⟨
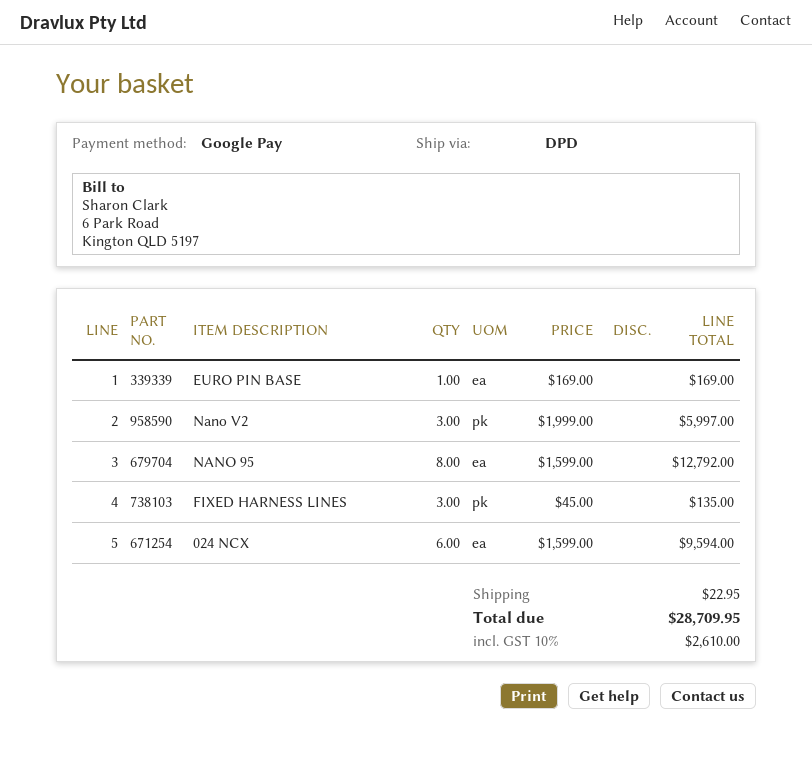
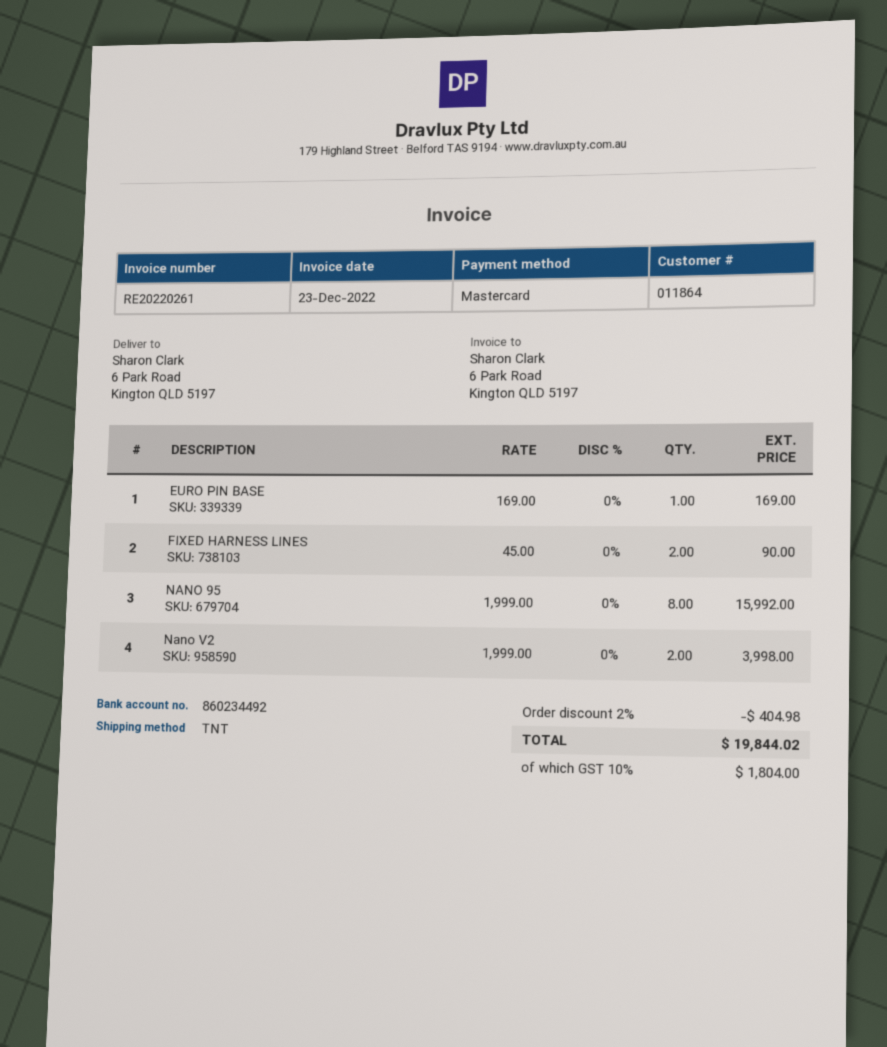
payment method: Google Pay -> Mastercard
shipping method: DPD -> TNT
Nano V2: 3 x 1999.00 = 5997.00 -> 2 x 1999.00 = 3998.00
NANO 95: 8 x 1599.00 = 12792.00 -> 8 x 1999.00 = 15992.00
FIXED HARNESS LINES: 3 x 45.00 = 135.00 -> 2 x 45.00 = 90.00
024 NCX: 6 x 1599.00 = 9594.00 -> none
discount: none -> 2% = 404.98
shipping: 22.95 -> none
tax: 10% = 2610.00 -> 10% = 1804.00
total: 28709.95 -> 19844.02

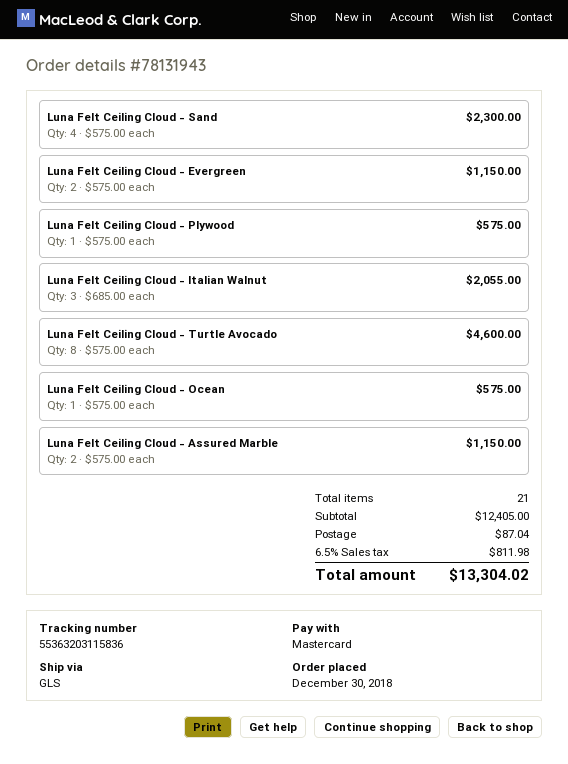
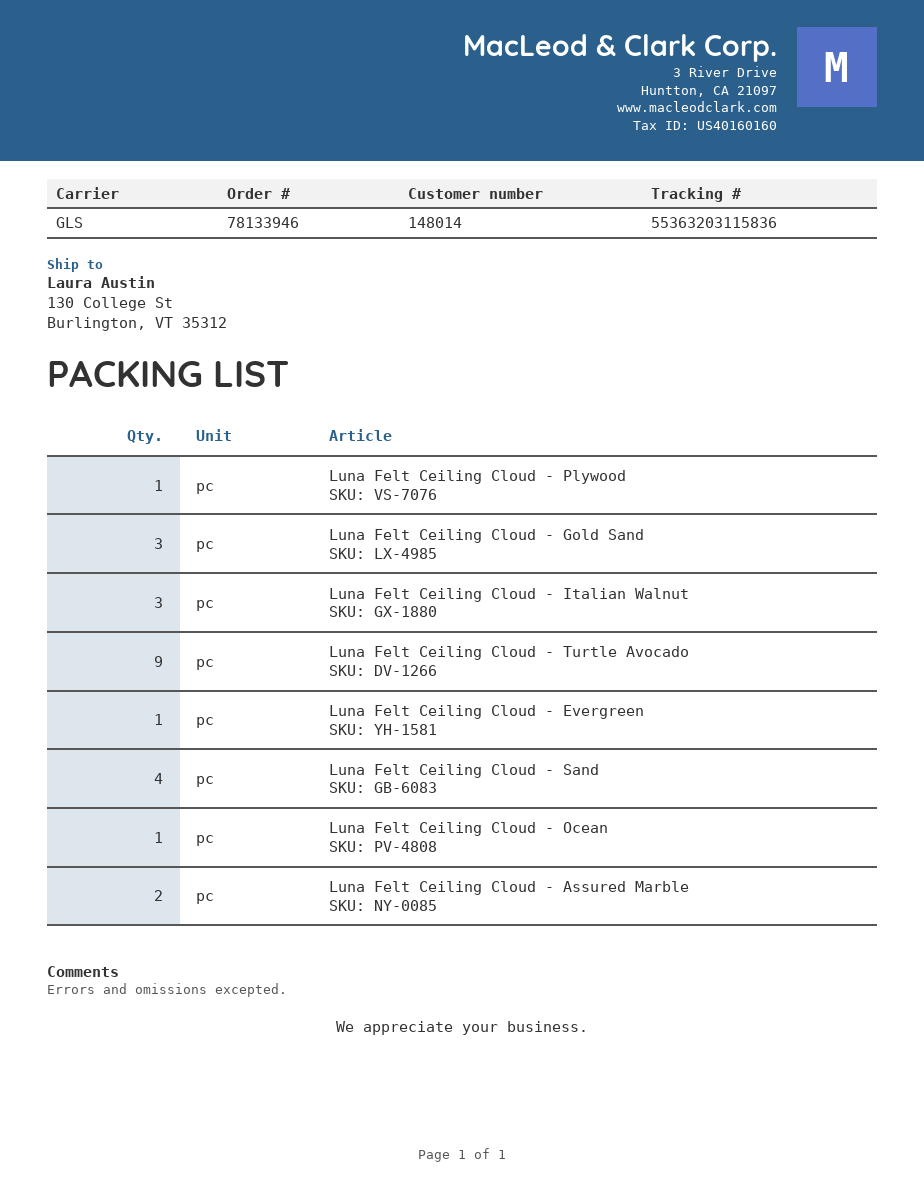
order number: 78131943 -> 78133946
Luna Felt Ceiling Cloud - Evergreen: 2 -> 1
Luna Felt Ceiling Cloud - Turtle Avocado: 8 -> 9
Luna Felt Ceiling Cloud - Gold Sand: none -> 3

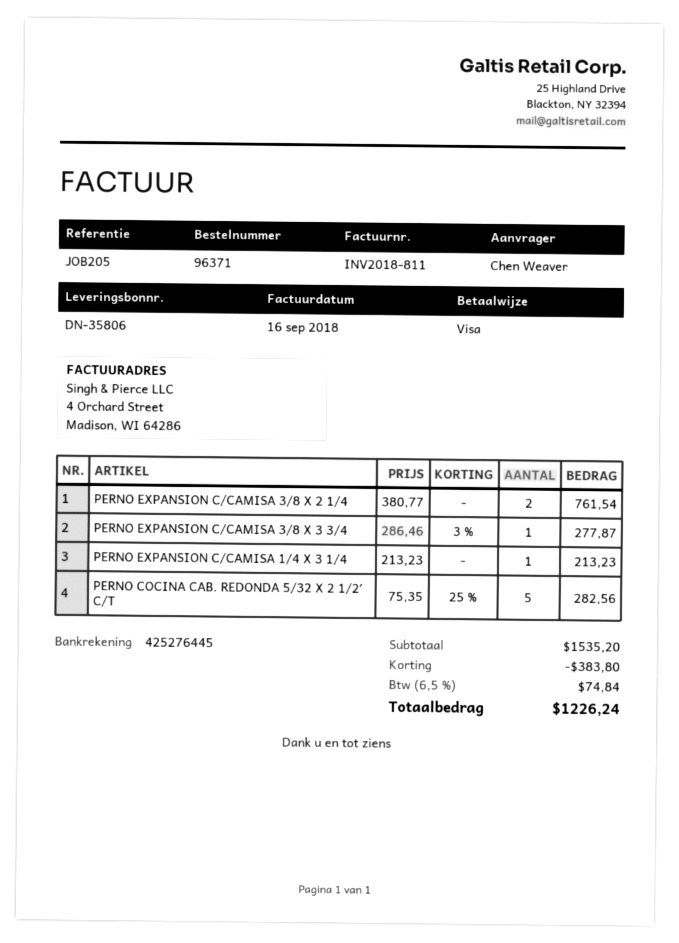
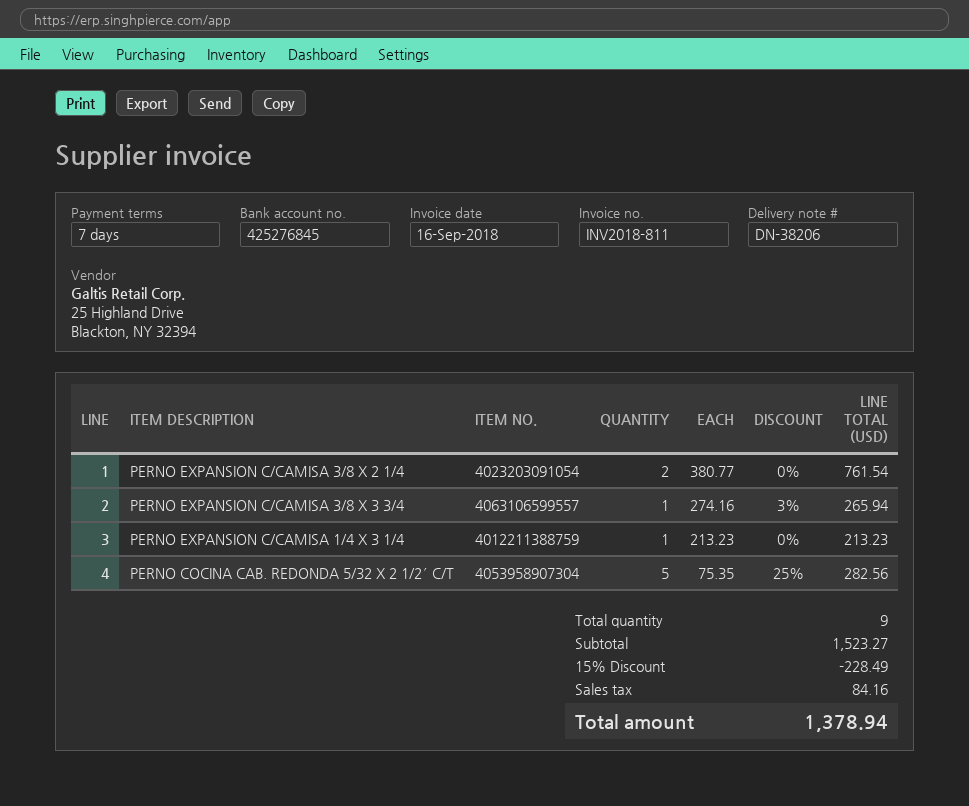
delivery note number: DN-35806 -> DN-38206
bank account: 425276445 -> 425276845
PERNO EXPANSION C/CAMISA 3/8 X 3 3/4: 1 x 286.46 - 3% = 277.87 -> 1 x 274.16 - 3% = 265.94
subtotal: 1535.20 -> 1523.27
discount: 383.80 -> 228.49
tax: 74.84 -> 84.16
total: 1226.24 -> 1378.94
⟩
## [Work required]
"Nano V2: 3 x" marks the first line to be returned; return exactly that line and every line after it through the last line of the listing, omitting pictures.

## [Task solution]
Nano V2: 3 x 1999.00 = 5997.00 -> 2 x 1999.00 = 3998.00
NANO 95: 8 x 1599.00 = 12792.00 -> 8 x 1999.00 = 15992.00
FIXED HARNESS LINES: 3 x 45.00 = 135.00 -> 2 x 45.00 = 90.00
024 NCX: 6 x 1599.00 = 9594.00 -> none
discount: none -> 2% = 404.98
shipping: 22.95 -> none
tax: 10% = 2610.00 -> 10% = 1804.00
total: 28709.95 -> 19844.02

order number: 78131943 -> 78133946
Luna Felt Ceiling Cloud - Evergreen: 2 -> 1
Luna Felt Ceiling Cloud - Turtle Avocado: 8 -> 9
Luna Felt Ceiling Cloud - Gold Sand: none -> 3

delivery note number: DN-35806 -> DN-38206
bank account: 425276445 -> 425276845
PERNO EXPANSION C/CAMISA 3/8 X 3 3/4: 1 x 286.46 - 3% = 277.87 -> 1 x 274.16 - 3% = 265.94
subtotal: 1535.20 -> 1523.27
discount: 383.80 -> 228.49
tax: 74.84 -> 84.16
total: 1226.24 -> 1378.94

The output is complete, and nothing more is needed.